- **Task**
From the line containing "Bague Diamants Saphir Jaune" down to the final line of the entries below, restate each line word for word and add nothing.

- **Record excerpts**

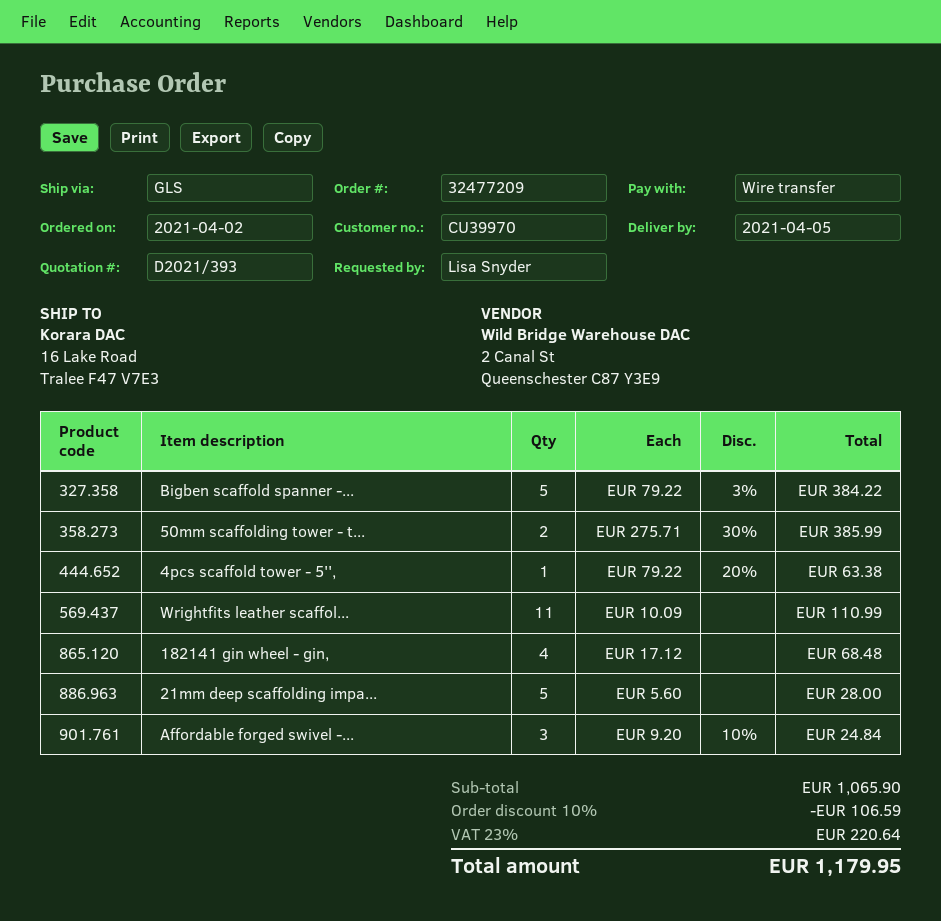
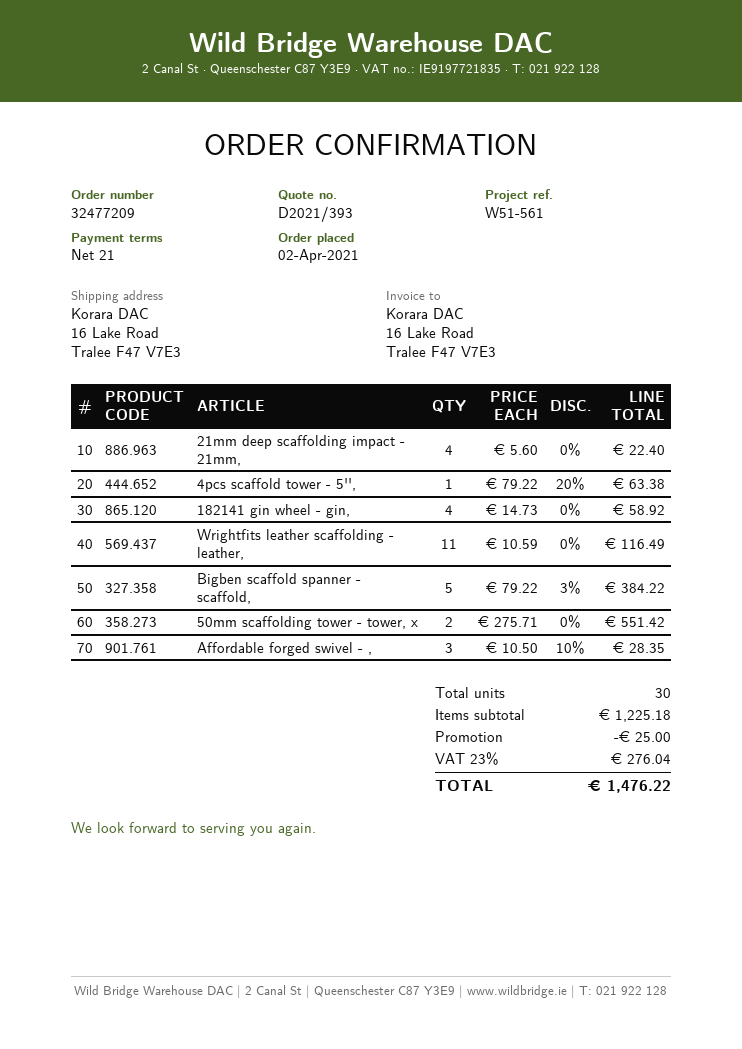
50mm scaffolding tower - t...: 2 x 275.71 - 30% = 385.99 -> 2 x 275.71 = 551.42
Wrightfits leather scaffol...: 11 x 10.09 = 110.99 -> 11 x 10.59 = 116.49
182141 gin wheel - gin,: 4 x 17.12 = 68.48 -> 4 x 14.73 = 58.92
21mm deep scaffolding impa...: 5 x 5.60 = 28.00 -> 4 x 5.60 = 22.40
Affordable forged swivel -...: 3 x 9.20 - 10% = 24.84 -> 3 x 10.50 - 10% = 28.35
subtotal: 1065.90 -> 1225.18
discount: 106.59 -> 25.00
tax: 23% = 220.64 -> 23% = 276.04
total: 1179.95 -> 1476.22

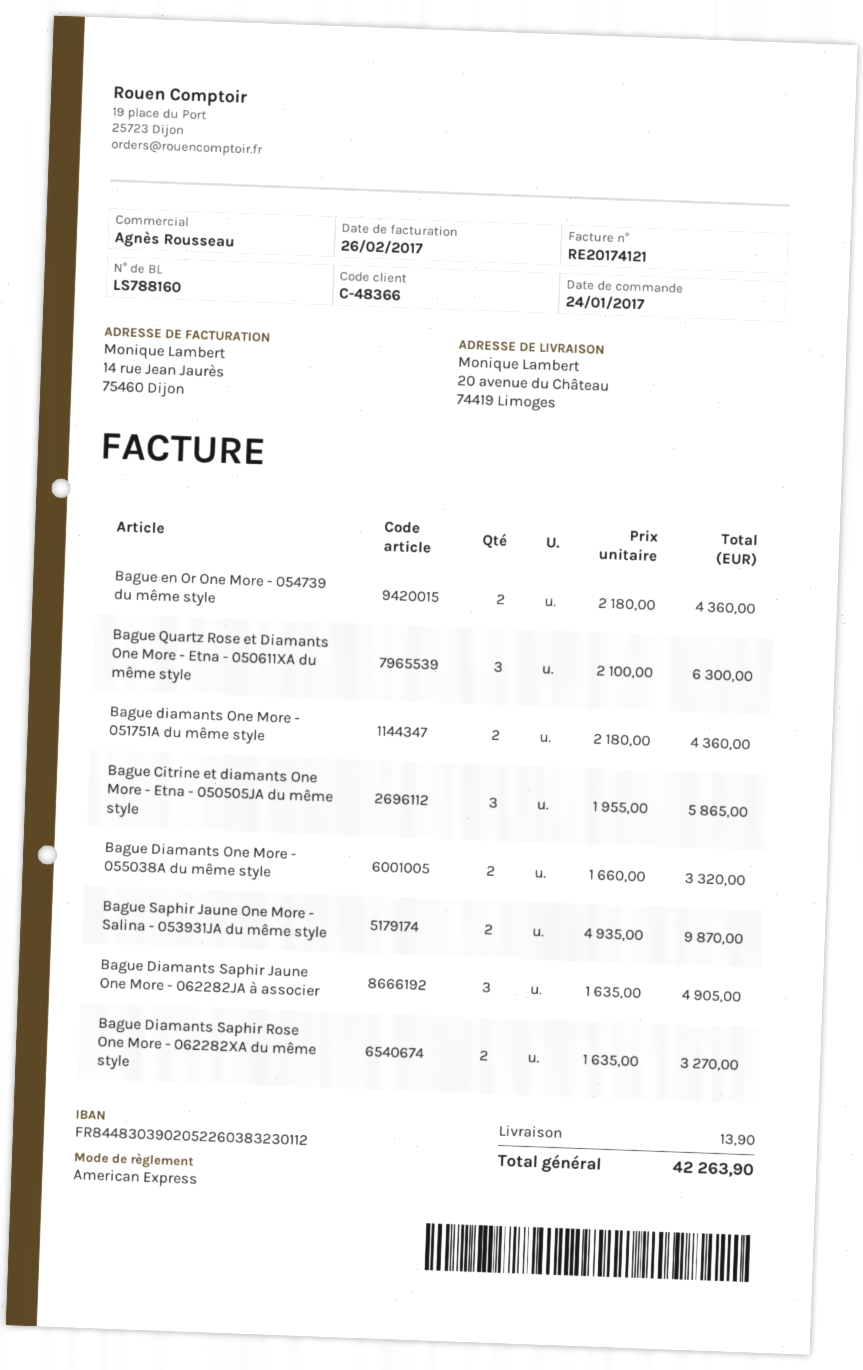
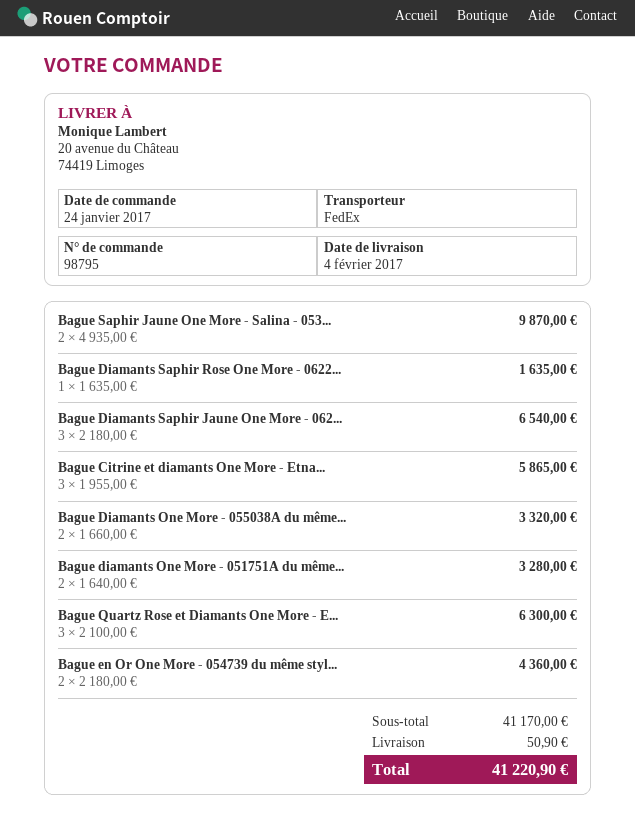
Bague diamants One More - 051751A du même style: 2 x 2180.00 = 4360.00 -> 2 x 1640.00 = 3280.00
Bague Diamants Saphir Jaune One More - 062282JA à associer: 3 x 1635.00 = 4905.00 -> 3 x 2180.00 = 6540.00
Bague Diamants Saphir Rose One More - 062282XA du même style: 2 x 1635.00 = 3270.00 -> 1 x 1635.00 = 1635.00
shipping: 13.90 -> 50.90
total: 42263.90 -> 41220.90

- **Finished exercise**
Bague Diamants Saphir Jaune One More - 062282JA à associer: 3 x 1635.00 = 4905.00 -> 3 x 2180.00 = 6540.00
Bague Diamants Saphir Rose One More - 062282XA du même style: 2 x 1635.00 = 3270.00 -> 1 x 1635.00 = 1635.00
shipping: 13.90 -> 50.90
total: 42263.90 -> 41220.90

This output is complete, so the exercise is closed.